Tak Perlu Menunggu Pelanggaran Etik Ketiga, Ketua MK Seharusnya Mundur
Oleh
Defri Werdiono
·3 menit baca
MALANG, KOMPAS — Ketua Mahkamah Konstitusi Arief Hidayat seharusnya mengundurkan diri dari jabatannya lantaran telah dua kali melakukan pelanggaran etika. Arief semestinya mengundurkan diri tanpa harus menunggu melakukan pelanggaran ketiga. Bagaimanapun juga keberadaan etika lebih tinggi daripada posisi hukum.

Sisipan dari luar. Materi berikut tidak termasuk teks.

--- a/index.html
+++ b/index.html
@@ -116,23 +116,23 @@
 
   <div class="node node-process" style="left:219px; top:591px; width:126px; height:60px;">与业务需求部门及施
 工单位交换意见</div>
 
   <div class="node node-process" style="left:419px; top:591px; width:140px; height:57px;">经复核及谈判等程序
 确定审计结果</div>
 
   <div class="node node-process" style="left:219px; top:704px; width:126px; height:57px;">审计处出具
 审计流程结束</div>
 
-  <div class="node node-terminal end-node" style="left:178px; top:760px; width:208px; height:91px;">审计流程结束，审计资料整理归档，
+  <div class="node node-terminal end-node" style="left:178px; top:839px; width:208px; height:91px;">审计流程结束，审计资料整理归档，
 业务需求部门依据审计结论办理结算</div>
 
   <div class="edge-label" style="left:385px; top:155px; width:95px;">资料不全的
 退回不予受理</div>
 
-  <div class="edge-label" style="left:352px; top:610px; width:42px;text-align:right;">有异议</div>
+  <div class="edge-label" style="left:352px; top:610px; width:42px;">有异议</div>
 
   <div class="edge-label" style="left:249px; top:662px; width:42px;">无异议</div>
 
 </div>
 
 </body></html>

”Kalau mengikuti hukum, (Ketua MK) tidak harus mundur. Tetapi, kalau mengikuti etika, ya, mundur. Tidak perlu menunggu tiga kali (melakukan pelanggaran) sebagaimana aturan. Sekarang saatnya dia dituntut sebagai seorang negarawan,” ujar mantan hakim konstitusi yang juga mantan anggota Dewan Etik MK, Mukthie Fadjar, dalam diskusi bertema ”Antara Hukum dan Etika Hakim Konstitusi” oleh Forum Masyarakat Sipil Malang Raya yang berlangsung di Fakultas Hukum Universitas Muhammadiyah Malang (FH UMM), Jawa Timur, Kamis (15/2).

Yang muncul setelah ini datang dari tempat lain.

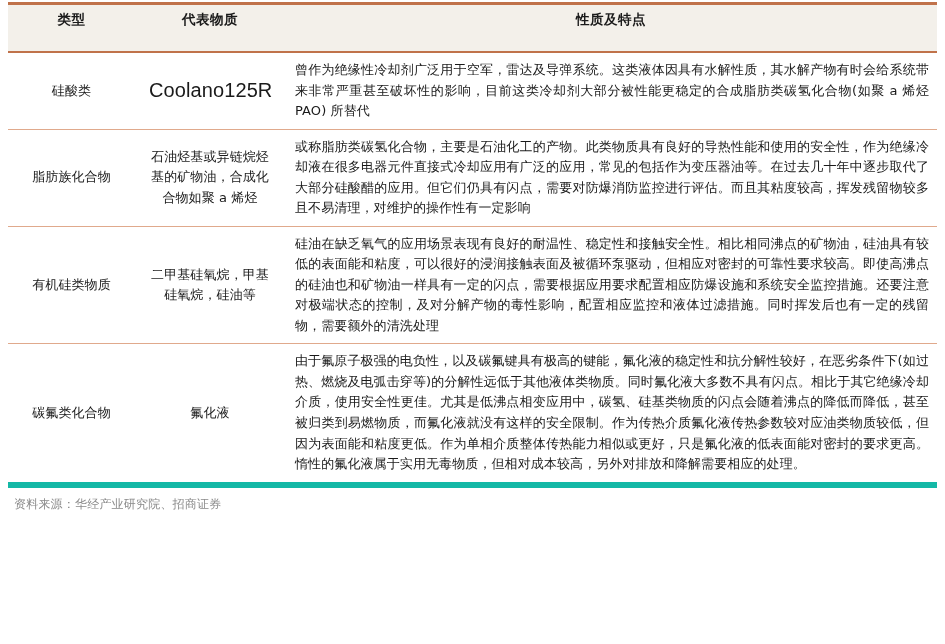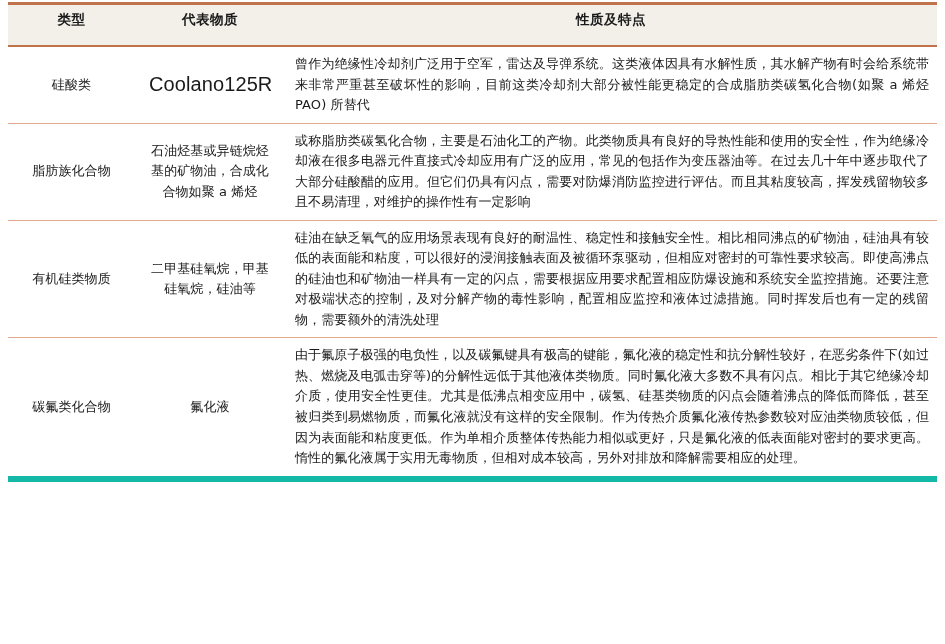--- a/index.html
+++ b/index.html
@@ -48,21 +48,21 @@
   table.data-table col.c-type  { width: 127px; }
   table.data-table col.c-rep   { width: 150px; }
   table.data-table col.c-desc  { width: 652px; }
 
   thead th {
     background: #f3f0ea;
     font-size: 13.5px;
     font-weight: bold;
     color: #1a1a1a;
     text-align: center;
-    padding: 6px 4px 16px 4px;
+    padding: 6px 4px 22px 4px;
     border-top: 1px solid #c0724a;
     border-bottom: 2px solid #c0724a;
     letter-spacing: 0.5px;
   }
 
   tbody td {
     font-size: 13px;
     line-height: 1.58;
     color: #1a1a1a;
     border-bottom: 1px solid #e0a98c;
@@ -143,14 +143,17 @@
         <td class="cell-desc">硅油在缺乏氧气的应用场景表现有良好的耐温性、稳定性和接触安全性。相比相同沸点的矿物油，硅油具有较低的表面能和粘度，可以很好的浸润接触表面及被循环泵驱动，但相应对密封的可靠性要求较高。即使高沸点的硅油也和矿物油一样具有一定的闪点，需要根据应用要求配置相应防爆设施和系统安全监控措施。还要注意对极端状态的控制，及对分解产物的毒性影响，配置相应监控和液体过滤措施。同时挥发后也有一定的残留物，需要额外的清洗处理</td>
       </tr>
       <tr>
         <td class="cell-type">碳氟类化合物</td>
         <td class="cell-rep">氟化液</td>
         <td class="cell-desc">由于氟原子极强的电负性，以及碳氟键具有极高的键能，氟化液的稳定性和抗分解性较好，在恶劣条件下(如过热、燃烧及电弧击穿等)的分解性远低于其他液体类物质。同时氟化液大多数不具有闪点。相比于其它绝缘冷却介质，使用安全性更佳。尤其是低沸点相变应用中，碳氢、硅基类物质的闪点会随着沸点的降低而降低，甚至被归类到易燃物质，而氟化液就没有这样的安全限制。作为传热介质氟化液传热参数较对应油类物质较低，但因为表面能和粘度更低。作为单相介质整体传热能力相似或更好，只是氟化液的低表面能对密封的要求更高。惰性的氟化液属于实用无毒物质，但相对成本较高，另外对排放和降解需要相应的处理。</td>
       </tr>
     </tbody>
   </table>
 
+  <div class="source-row">
+    <span class="source-text">资料来源：华经产业研究院、招商证券</span>
+  </div>
 
 </div>
 
 </body></html>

Selain Mukhtie, hadir dalam diskusi tersebut Wakil Sekretaris Jenderal Pengajar Hukum Tata Negara Sulardi, Dekan FH UMM Tongat, akademisi Universitas Widya Gama Anwar Cengkeng, dan Koordinator Masyarakat Sipil Malang Luthfi J Kurniawan.
Hadir pula sejumlah akademisi dari beberapa kampus baik negeri maupun swasta di Malang serta organisasi nonpemerintah Malang Corruption Watch dan Lembaga Bantuan Hukum Malang.
Kalau mengikuti etika, ya, mundur. Tidak perlu menunggu tiga kali (melakukan pelanggaran) sebagaimana aturan.
Diskusi menyoroti soal marwah MK yang merosot lantaran kondisi hakim konstitusi yang dinilai terus mengalami dekadensi. Seusai diskusi, mereka membacakan pernyataan sikap bersama yang meminta para hakim konstitusi mengedepankan etika.
Menurut Mukthie, pejabat di Indonesia memang sulit jika diminta mundur. Dan, desakan dari masyarakat itu penting untuk penyadaran pejabat publik bahwa mereka harus betul-betul menjaga etika. Sikap mundur juga harus dibudayakan di kalangan pejabat, apalagi mereka yang sudah dua kali mendapat teguran dari lembaga yang dibentuk oleh MK sendiri.
Mukthie juga berharap hakim konstitusi mulai kritis untuk menjaga marwah MK. Seorang pejabat publik bertanggung jawab secara moril kepada masyarakat.
Senada dengan Mukthie Fadjar, Sulardi mengatakan, seharusnya Ketua MK paham bahwa etika berada di atas hukum. Melanggar etika lebih parah dibandingkan dengan melanggar hukum. Etika merupakan tuntutan, sedangkan etika sebagai tuntunan.
”Kalau jadi negarawan, seharusnya malu melakukan pelanggaran etika. Karena itu, seorang negarawan yang terbukti melanggar etika jadi tidak arif jika bergeming dari posisinya,” katanya.
Sementara itu, Anwar Cengkeng menyoroti kondisi di awal keberadaan MK. Menurut Anwar, tiga tahun keberadaan MK (2003-2006) relatif tidak ada pelanggaran meski saat itu di tubuh MK belum ada kode etik. Kode etik baru ada tahun 2006. ”Meski tidak ada kode etik, tidak ada pelanggaran karena hakim MK saat itu punya sikap kenegarawanan,” katanya.
Adapun Luthfi menyebut pejabat yang punya label negarawan dan paham aturan tetapi tetap melanggar etika sebagai tuna-etika. Seorang pejabat publik harus punya sensitivitas soal standardisasi moralitas publik. Dia menyatakan yang terjadi saat ini adalah demoralitas. ”Padahal, Ketua MK merupakan simbol institusi amanat reformasi yang punya kewenangan besar,” katanya.